TDOC stock forecast: Bear Case
- Disastrous Livongo Acquisition- Teladoc Health acquired Livongo Health- which specialized in chronic care management in 2020 for $18.5 billion. But the fortunes of Livongo changed after its acquisition. The company which was doing so well before the acquisition could not add value to Teladoc Health and in fact, chronic care membership had slowed down to such levels that Teladoc had to pay $6.6 billion goodwill impairment charges in this quarter related to the Livongo acquisition. Goodwill is the amount that a company pays for a particular asset beyond its real value and recent impairment charges paid signal that Teladoc paid way too much for Livongo and it is not worthy enough. Recent impairment charges have led to a 50% decrease in Teladoc’s goodwill.
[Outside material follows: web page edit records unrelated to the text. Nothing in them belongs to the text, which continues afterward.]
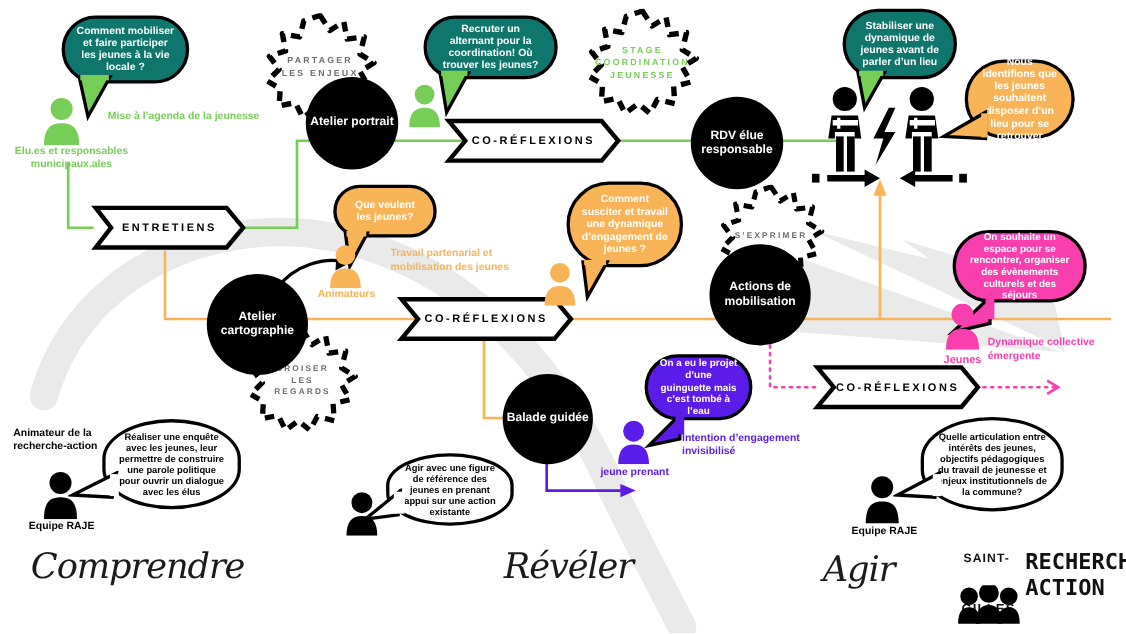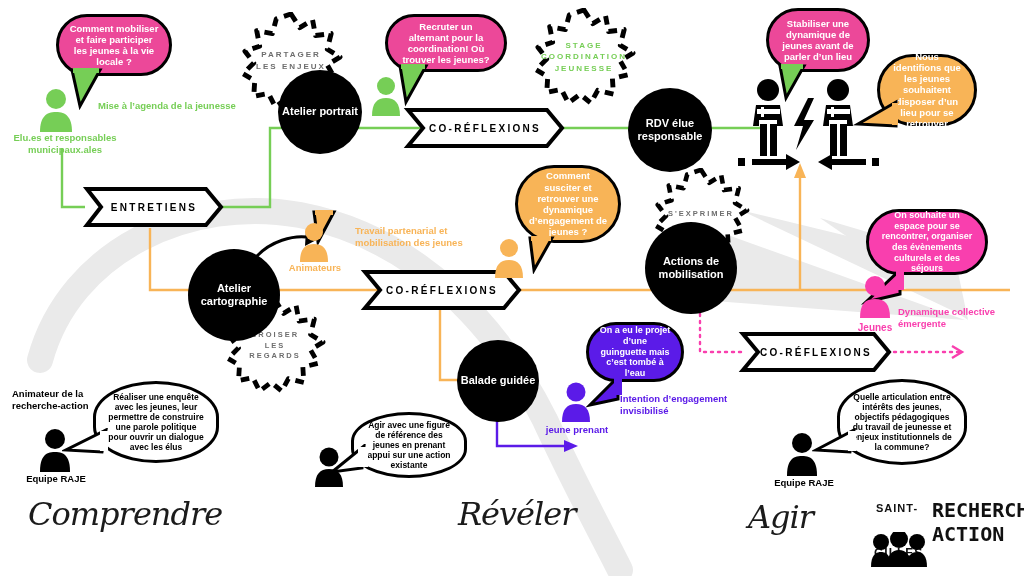"Comment mobiliser et faire participer" .b-green { background: #ec4899 -> #0f766e }
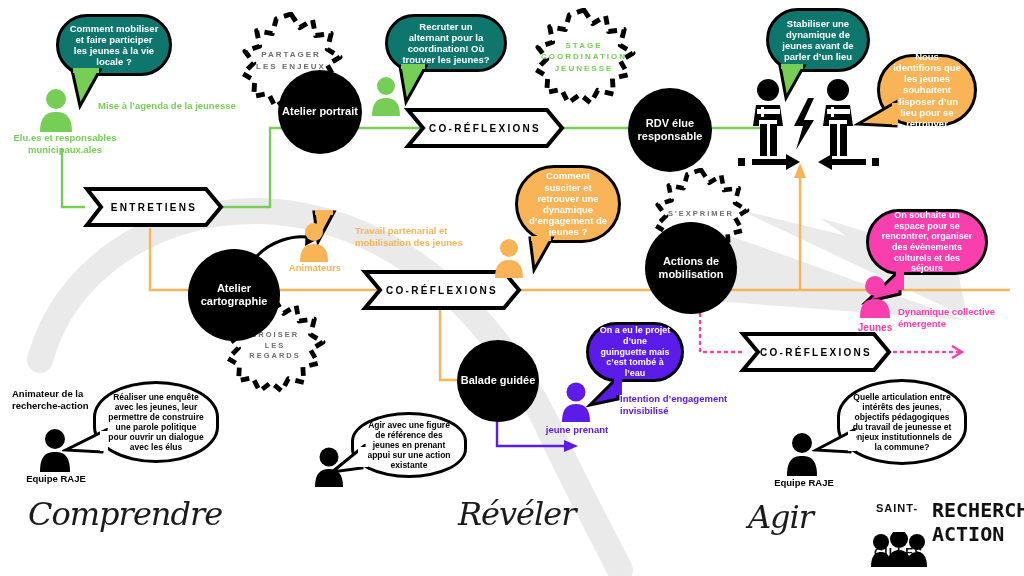"Que veulent les jeunes?" div.bubble { html: none -> <div> <span>Que veulent les jeunes?</span> </div> }
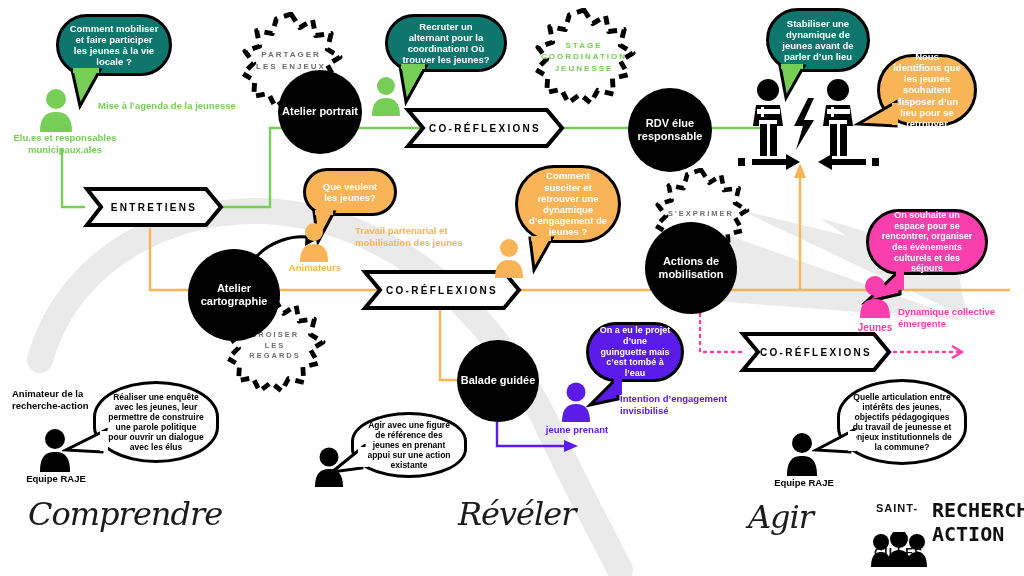"Comment susciter et retrouver une" span { text: retrouver -> travail }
All this shows that the Livongo acquisition was a disastrous one.
- BetterHelp Not Performing Well –Another headwind for Teladoc is that its star product BetterHelp- its mental health segment is not performing well for a year now. In this space, the company is losing market share to well-funded competitors that keep flocking to the market, for example, Talkspace (TALK) is another competitor for BetterHelp eating up its market share. Also, management cited low rewards for marketing campaigns for BetterHelp and increased costs leading to a decrease in the revenue guidance for coming quarters.
- Management is not up to the Mark – It is true that the acquisition of Livongo Health has gone poorly for Teladoc and also its lowered guidance helped the investors to press the sell button. But there is a larger picture as to why Teladoc is performing poorly and that has to do with the approach of management. It has been the case that management has been telling one thing to investors and results are depicting something else. They are not able to deliver what they promise investors. This makes it difficult to trust the management.
TDOC Stock Forecast: Bull Case
- Possibility of a turnaround after a 90% fall – Teladoc is down by 76% in the last year (as of 14.05.2022) and is down by almost 90% from its all-time high of $154. The optimism is due to comments by Ark Invest CEO Cathie Wood who even compared Teladoc with Amazon’s decline and said that both the stocks belong to the “same league”. Noticeably, Wood’s ETF owns nearly 11% of Teladoc and it was an attempt to stabilize the share price. Also, the stock is looking cheap right now and is trading at only 2.1 times the forward sales estimate with a possibility of a turnaround anytime soon.
- Bright spots from recent quarter results- Let’s dissect the recent quarter results and find out the bright spots from the same. The fuzz is all about goodwill impairment charges and lowered guidance. But keeping that aside, results do match the expectations.
TDOC stock forecast: Conclusion
Teladoc is the leader in its space and it has been growing at a very good pace of 20% quarterly and annually. It can be argued that management has lowered guidance, but it is always good to project less and perform better, it may happen that in the next quarter’s results, it beats estimates handsomely and the share price goes up by 40% on the eve of results.
That said, it is also true that Teladoc is facing its own share of problems and it messed up the acquisition of Livongo and has lowered guidance for the fiscal year in a panic. Also, BetterHelp needs to deliver to enable Teladoc to come out of the woods. Livongo features are still not fully integrated with the Teladoc app and it can be a winner in the coming years if used properly.
Investment in Teladoc at this juncture depends on the risk appetite of investors. While it presents a golden opportunity to have multi-bagger returns in a couple of years, it is a risky bet and there are more hurdles ahead for management to come back on track.